I don't understand why you'd want it either. If your code has a dependency, you
should tell Gradle about it.
I think we should get rid of the dependency merging. It is difficult to get
right, and I really don't think it is worth the effort. Here are some things it
doesn't deal with at the moment:
* A change to the version of a dependency. The old version is left in the
classpath, along with the new version. This is happens so frequently that this
problem alone pretty much renders dependency merging unusable.

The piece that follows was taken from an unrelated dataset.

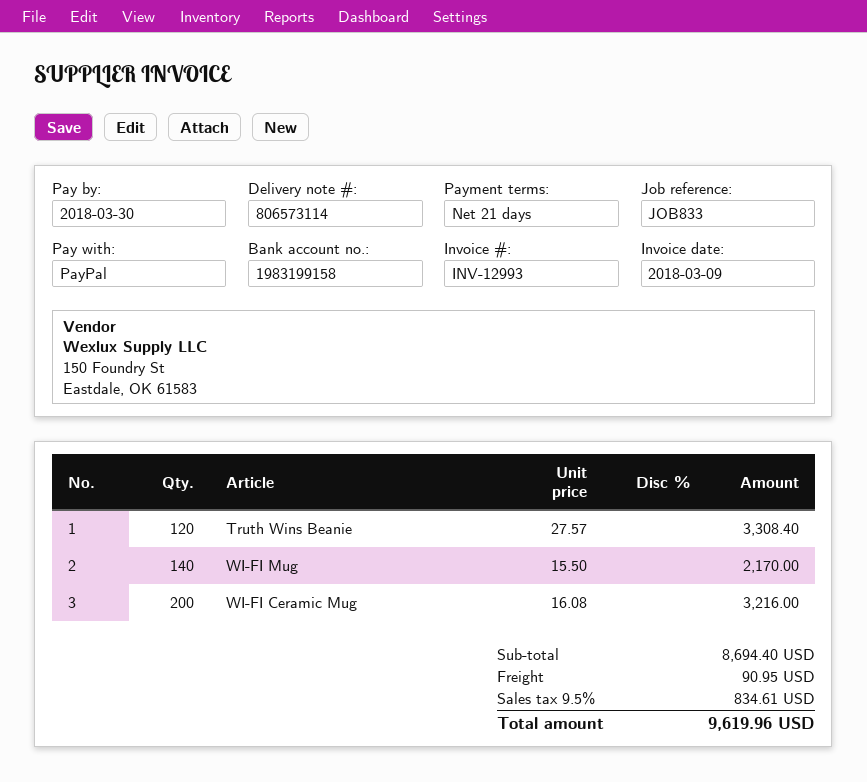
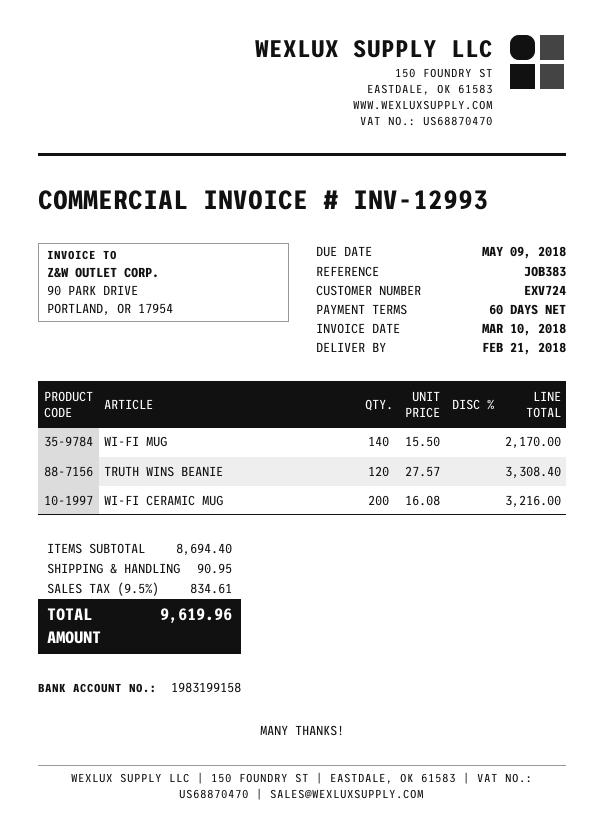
invoice date: 2018-03-09 -> 2018-03-10
payment terms: 21 days -> 60 days
due date: 2018-03-30 -> 2018-05-09
reference: JOB833 -> JOB383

* Cleaning up orphaned dependencies. When I change code so that it no longer
requires a dependency, that dependency is not removed from the eclipse
classpath. Similarly, if I change my dependencies such that a transitive
dependency is no longer required, it is not removed.
* Changes to the project dependencies. If I remove a project dependency, it is
not removed from the classpath. Even worse if I remove the project as well.
* Changes to IDE path variables.
* Moving the Gradle cache.
I'd much rather get rid of these problems by axing dependency merging, that I
would fix them.
btw, I'm talking about removing the merging of dependencies only. Gradle would
still merge the rest of the IDE configuration.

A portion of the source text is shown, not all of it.